» Goal of the exercise: Print all of the data exactly, but drop the pictures.

[Screenshot and code edit data]
####

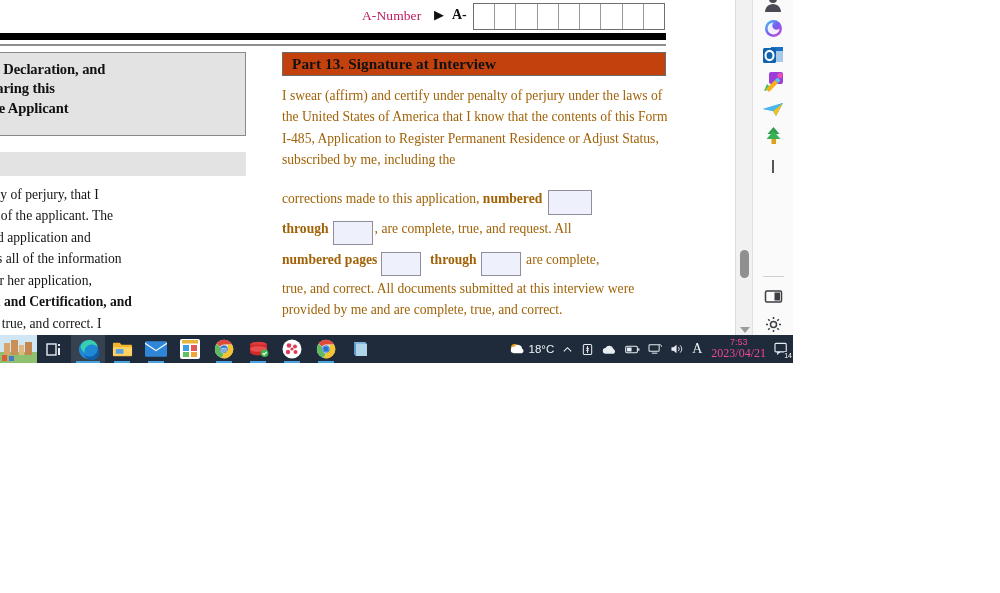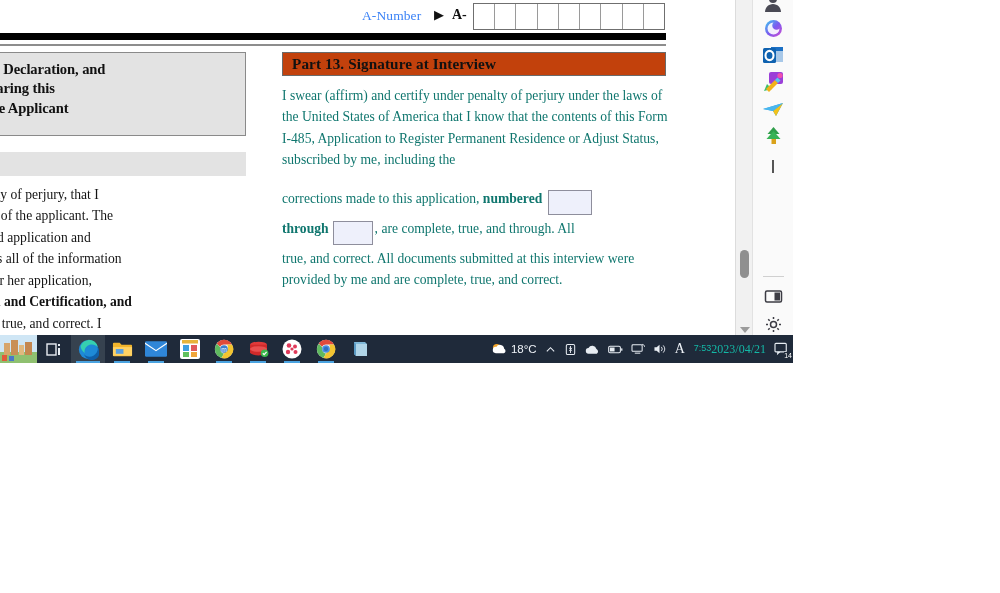"A-Number" .anum-label { color: #3b82f6 -> #be185d }
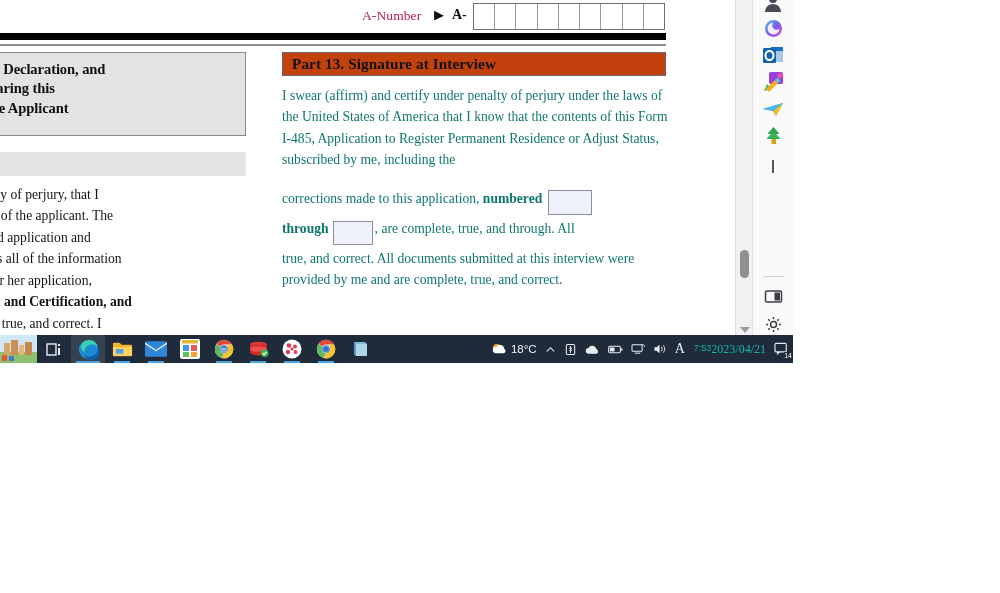"I swear (affirm) and certify" .rbody { color: #0f766e -> #a16207 }
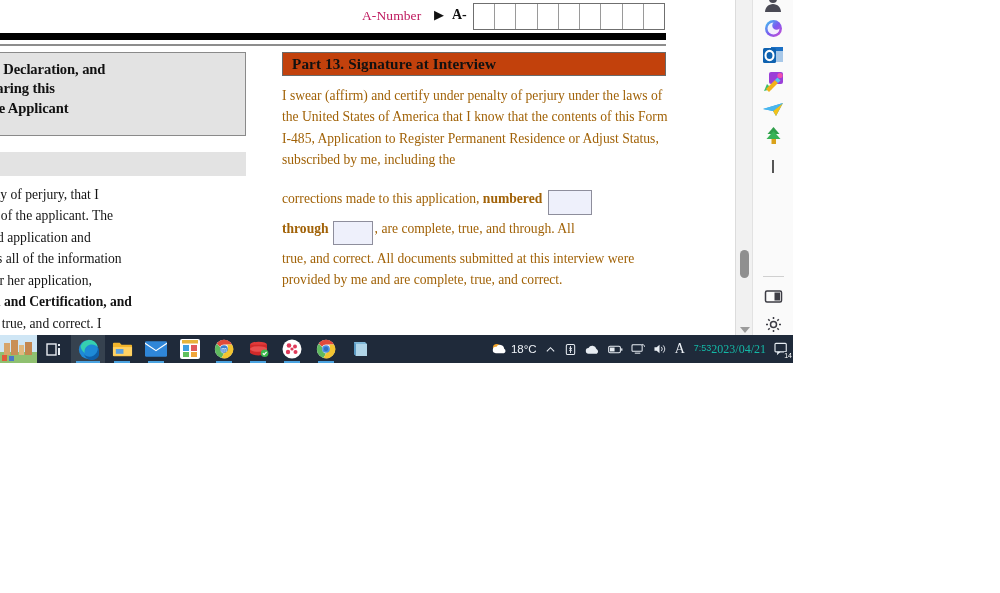", are complete, true, and" span { text: through -> request }
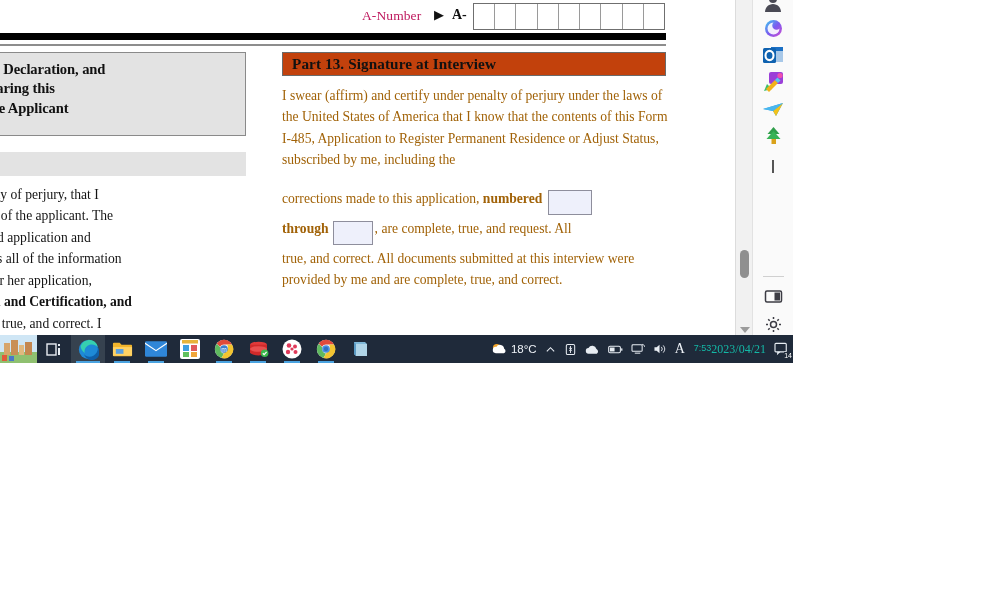"numbered pages through are complete," div.rbody { html: none -> <div> <b>numbered pages</b><span></span>&nbsp;&nbsp;<b>through</b><span></span>&nbsp;<span>are complete,</span> </div> }
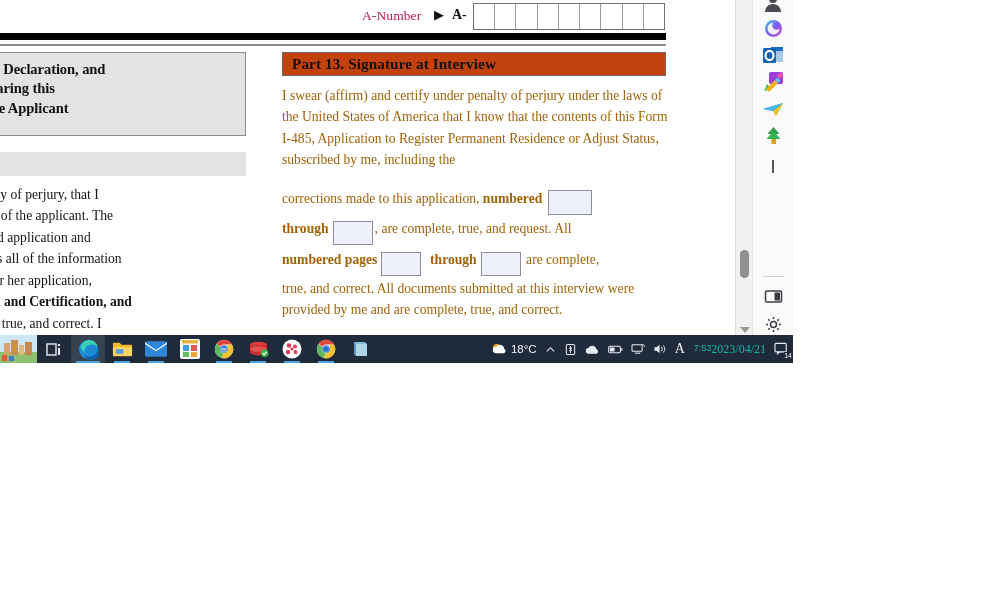"7:53" .clock { color: #14b8a6 -> #ec4899; flex-direction: row -> column }
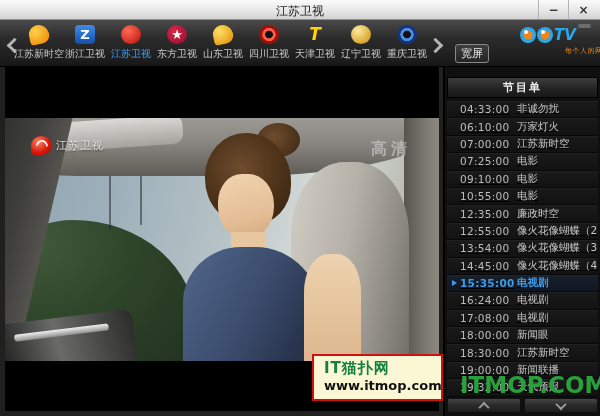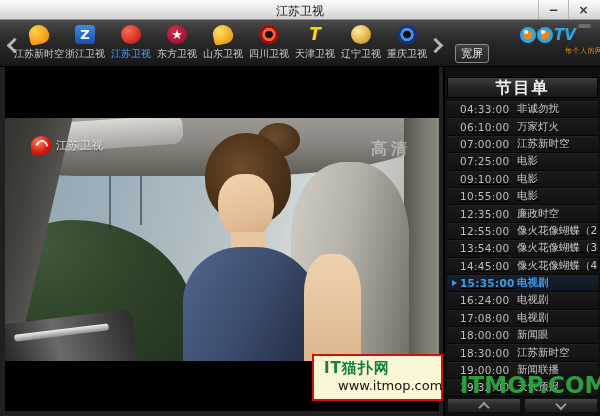"节目单" .panel-header { font-size: 16px -> 11px }
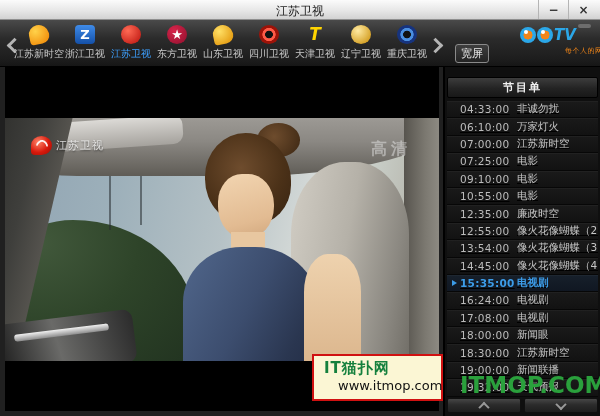"www.itmop.com" .itmop-url { font-weight: normal -> bold; margin-left: 14px -> none }
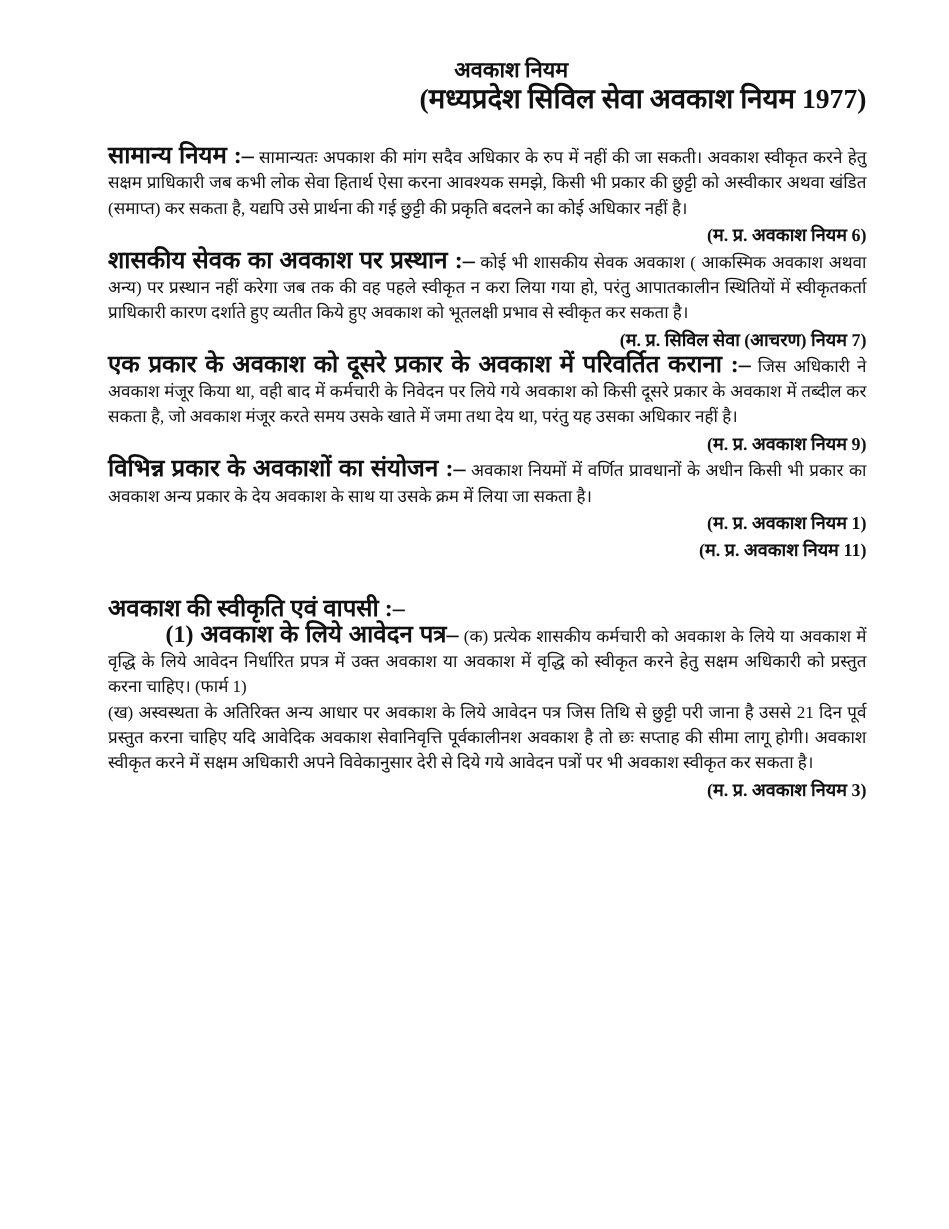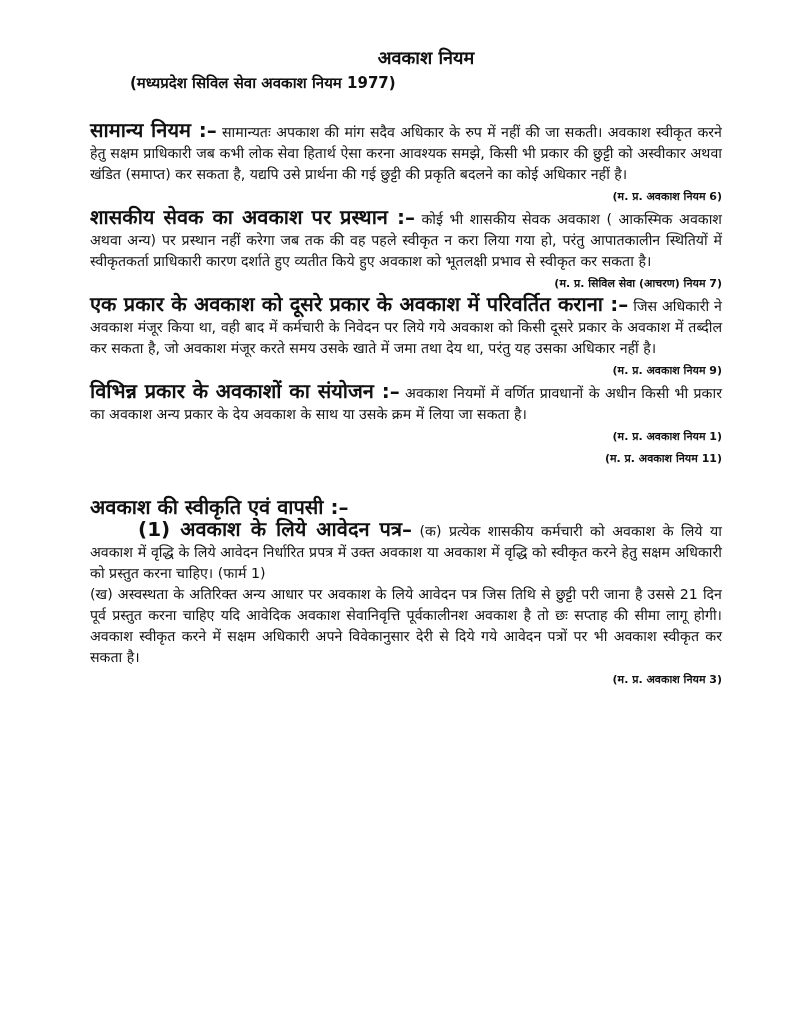"अवकाश नियम" .page { font-family: none -> Liberation Serif, serif }
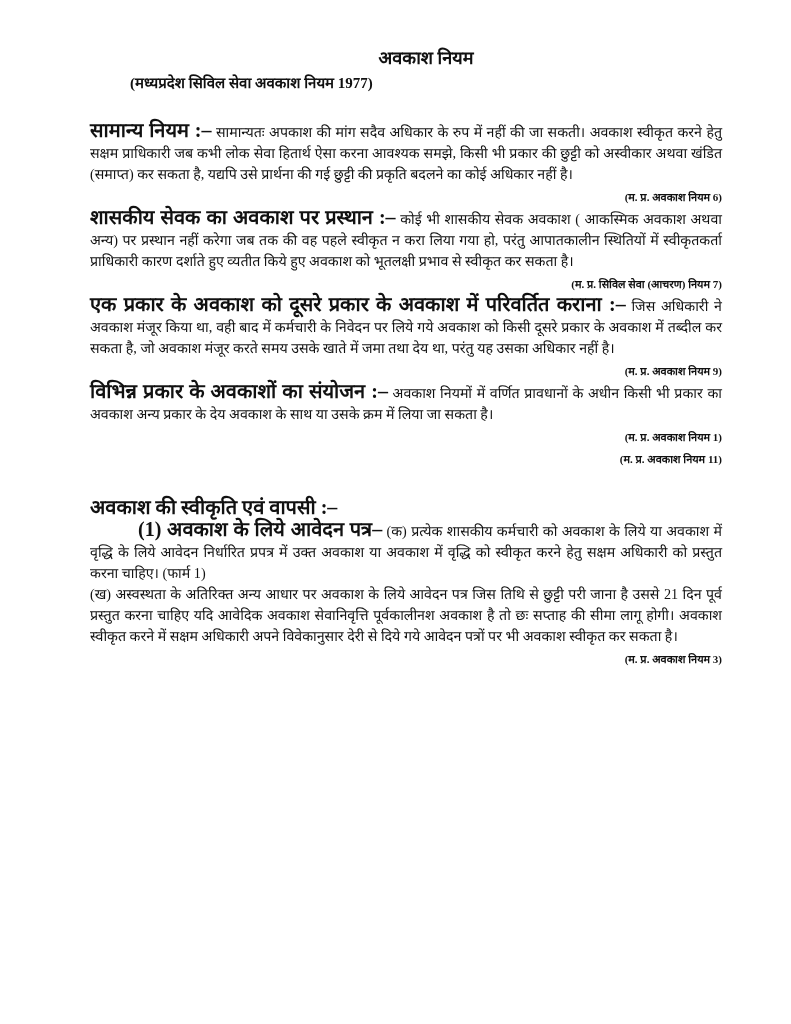"(मध्यप्रदेश सिविल सेवा अवकाश नियम" .subtitle { font-size: 15px -> 23px; text-align: left -> right }
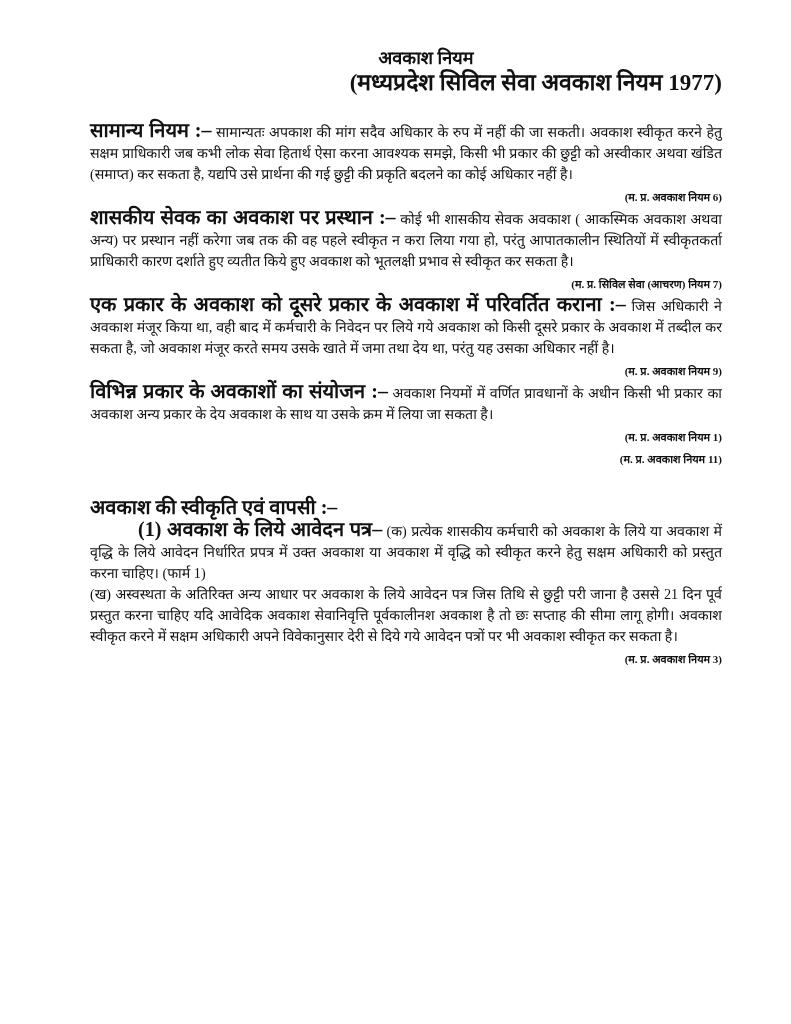"(म. प्र. अवकाश नियम 6)" .ref { font-size: 11px -> 15px }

####

» Solution for this exercise:
"A-Number" .anum-label { color: #3b82f6 -> #be185d }
"I swear (affirm) and certify" .rbody { color: #0f766e -> #a16207 }
", are complete, true, and" span { text: through -> request }
"numbered pages through are complete," div.rbody { html: none -> <div> <b>numbered pages</b><span></span>&nbsp;&nbsp;<b>through</b><span></span>&nbsp;<span>are complete,</span> </div> }
"7:53" .clock { color: #14b8a6 -> #ec4899; flex-direction: row -> column }
"节目单" .panel-header { font-size: 16px -> 11px }
"www.itmop.com" .itmop-url { font-weight: normal -> bold; margin-left: 14px -> none }
"अवकाश नियम" .page { font-family: none -> Liberation Serif, serif }
"(मध्यप्रदेश सिविल सेवा अवकाश नियम" .subtitle { font-size: 15px -> 23px; text-align: left -> right }
"(म. प्र. अवकाश नियम 6)" .ref { font-size: 11px -> 15px }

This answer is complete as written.